▸ Task item: A precise reproduction of every record below is needed, minus the pictures.

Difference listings
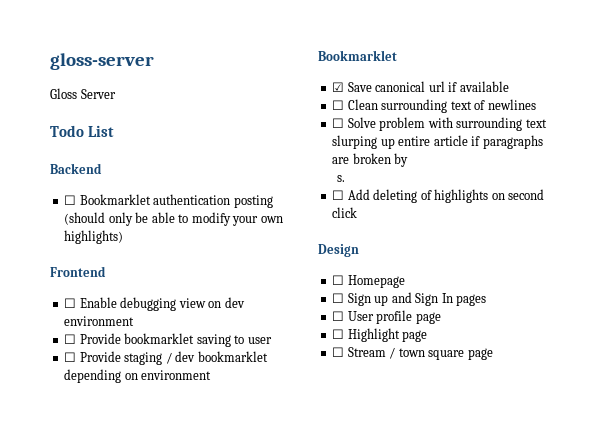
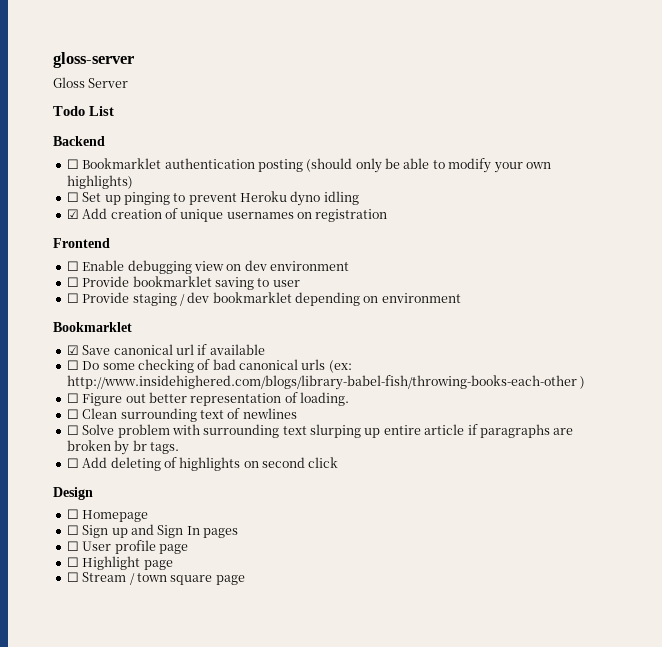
+ ☐ Set up pinging to prevent Heroku dyno idling
+ ☑ Add creation of unique usernames on registration
+ ☐ Do some checking of bad canonical urls (ex: http://www.insidehighered.com/blogs/library-babel-fish/throwing-books-each-other )
+ ☐ Figure out better representation of loading.
- ☐ Solve problem with surrounding text slurping up entire article if paragraphs are broken by
- s.
+ ☐ Solve problem with surrounding text slurping up entire article if paragraphs are broken by br tags.

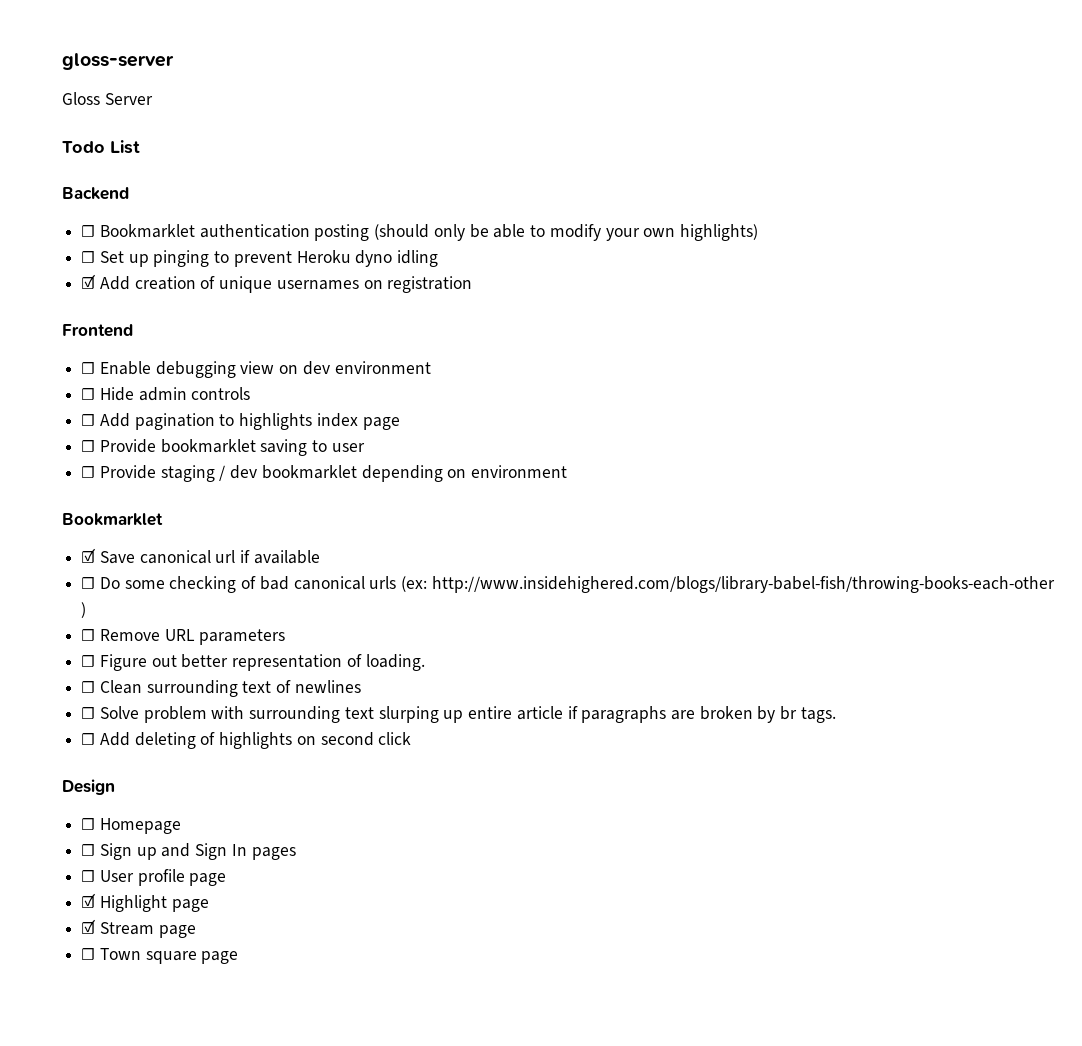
+ ☐ Hide admin controls
+ ☐ Add pagination to highlights index page
+ ☐ Remove URL parameters
- ☐ Highlight page
+ ☑ Highlight page
- ☐ Stream / town square page
+ ☑ Stream page
+ ☐ Town square page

▸ Task response:
+ ☐ Set up pinging to prevent Heroku dyno idling
+ ☑ Add creation of unique usernames on registration
+ ☐ Do some checking of bad canonical urls (ex: http://www.insidehighered.com/blogs/library-babel-fish/throwing-books-each-other )
+ ☐ Figure out better representation of loading.
- ☐ Solve problem with surrounding text slurping up entire article if paragraphs are broken by
- s.
+ ☐ Solve problem with surrounding text slurping up entire article if paragraphs are broken by br tags.

+ ☐ Hide admin controls
+ ☐ Add pagination to highlights index page
+ ☐ Remove URL parameters
- ☐ Highlight page
+ ☑ Highlight page
- ☐ Stream / town square page
+ ☑ Stream page
+ ☐ Town square page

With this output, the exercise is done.